St. Kitts and Nevis
The Living Oceans Foundation conducts coral reef research on the reefs around St. Kitts and Nevis, a small two-island nation in the Eastern Caribbean. The land masses are volcanic with steep mountainous slopes, and the ocean shelf is relatively small. Despite the small size of the shelf, it supports a number of critical marine habitats, with fringing reefs along much of the coastline and deeper submerged bank reef structures offshore. These areas sustain many key marine species, including endangered corals and turtles, marine mammals, and commercially important fishes and invertebrates.
Before our coral reef research assessments, little was known about the status of St. Kitts and Nevis reefs. We examined 25 different shallow water reef communities on the leeward and windward sides of the island, and established two permanent Legacy Sites–coral reefs noted to have exceptional characteristics of scientific interest. These Legacy Sites allow us to monitor changes in the marine habitats over time, as they are precisely located and marked at four corners with stainless steel bars.
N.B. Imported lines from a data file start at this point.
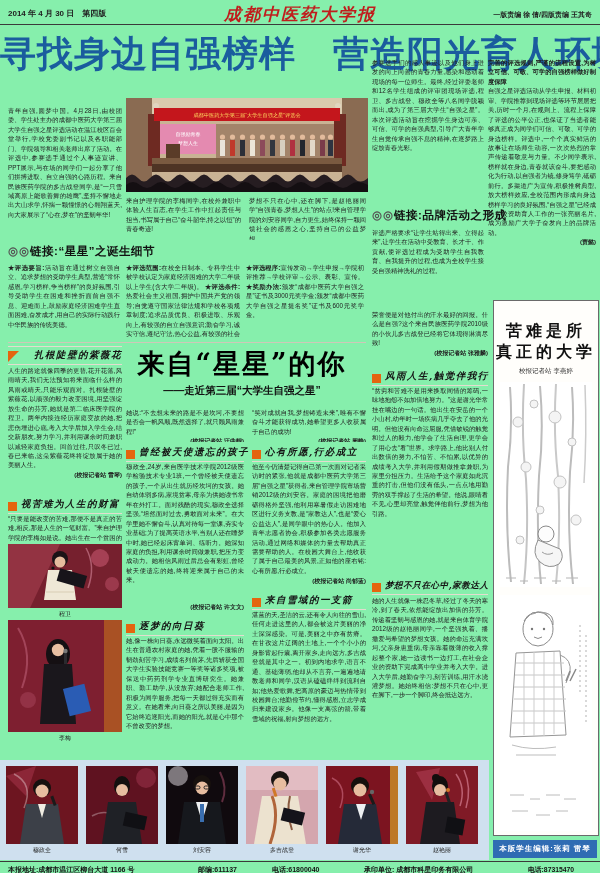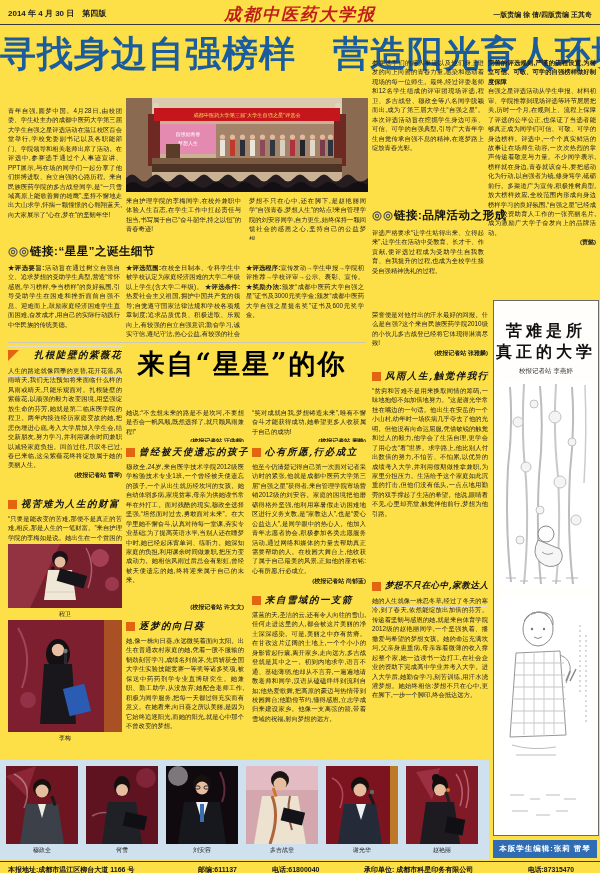--- a/index.html
+++ b/index.html
@@ -3,7 +3,7 @@
 <meta charset="utf-8">
 <style>
   html,body{margin:0;padding:0;background:#e8e8e8}
-  #page{position:relative;width:600px;height:873px;background:#fde047;overflow:hidden;
+  #page{position:relative;width:600px;height:873px;background:#86efac;overflow:hidden;
         font-family:"Liberation Sans",sans-serif;color:#1c1c1c}
   .abs{position:absolute}
   .bt{font-size:6.3px;line-height:1.5;text-align:justify;overflow:hidden;color:#202020}

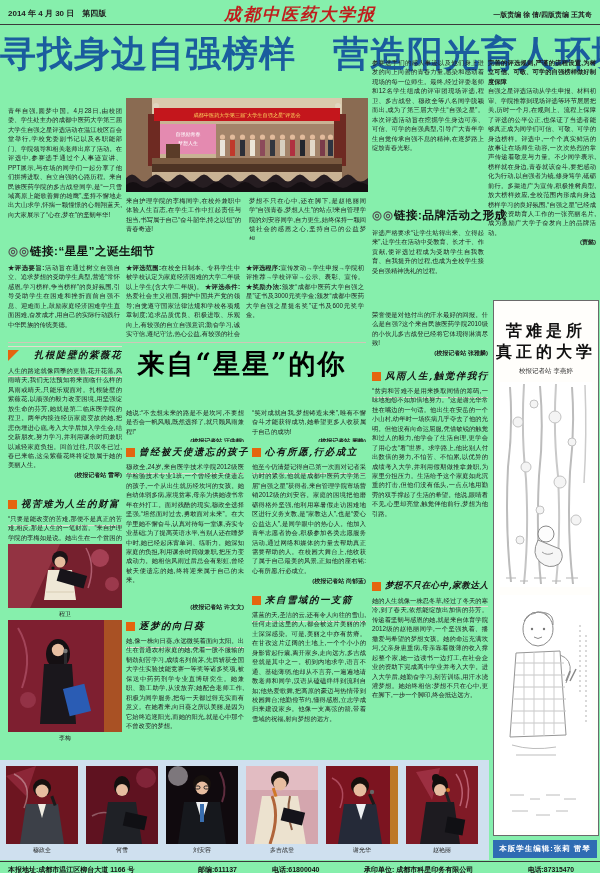--- a/index.html
+++ b/index.html
@@ -23,7 +23,7 @@
   .feat-title{font-family:"DejaVu Serif",serif;font-weight:900;font-size:27px;color:#000;
               text-align:center;letter-spacing:2px;white-space:nowrap}
   .feat-sub{font-weight:bold;font-size:10.5px;text-align:center;color:#111}
-  .shead{display:flex;align-items:center;gap:4px;border-bottom:1px solid #e3dccf;padding-bottom:14px}
+  .shead{display:flex;align-items:flex-end;gap:4px;border-bottom:1px solid #e3dccf;padding-bottom:2px}
   .sq{width:9px;height:9px;background:#e4650f;flex:0 0 9px}
   .tri{width:0;height:0;border-left:11px solid #e4650f;border-bottom:11px solid transparent;flex:0 0 11px}
   .stitle{font-family:"DejaVu Serif",serif;font-weight:bold;font-style:italic;font-size:9.5px;

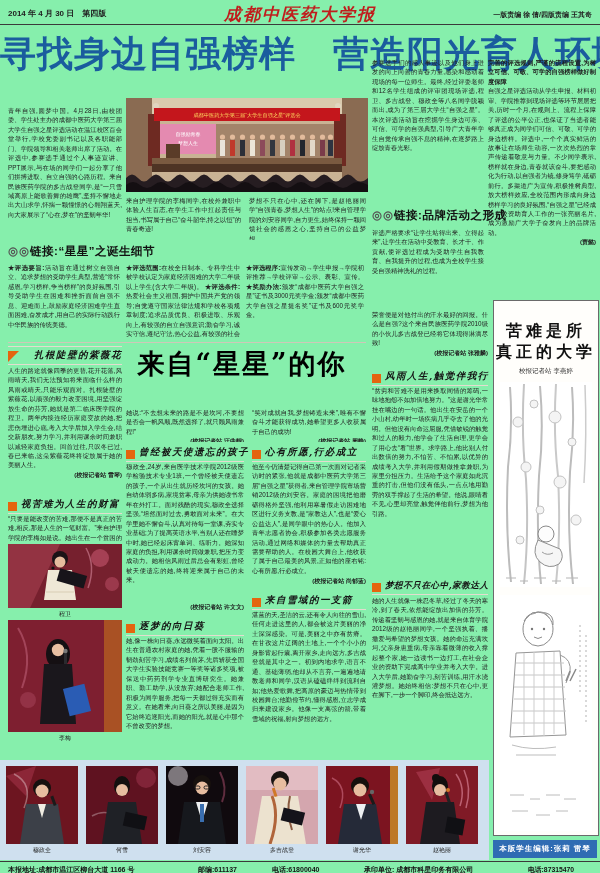--- a/index.html
+++ b/index.html
@@ -156,6 +156,7 @@
   <div class="abs" style="left:8px;top:342px;width:358px;height:1px;background:#cfc7b8"></div>
 
   <div class="abs feat-title" style="left:126px;top:346px;width:232px">来自“星星”的你</div>
+  <div class="abs feat-sub" style="left:126px;top:384px;width:232px">——走近第三届“大学生自强之星”</div>
 
   <div class="abs shead" style="left:8px;top:346px;width:114px;border-top:1px solid #e3dccf;padding-top:2px">
     <span class="tri"></span>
We assess the structure and health of the coral community, the bottom habitat, and reef fish, and take photo documentation at each site. In 2010, the government of St. Kitts and Nevis and The Nature Conservancy completed the first bottom habitat mapping project, which resulted in high-resolution habitat maps used to draft a federation-wide marine zoning plan to protect the marine habitats and species vital to St. Kitts’ marine life and economy.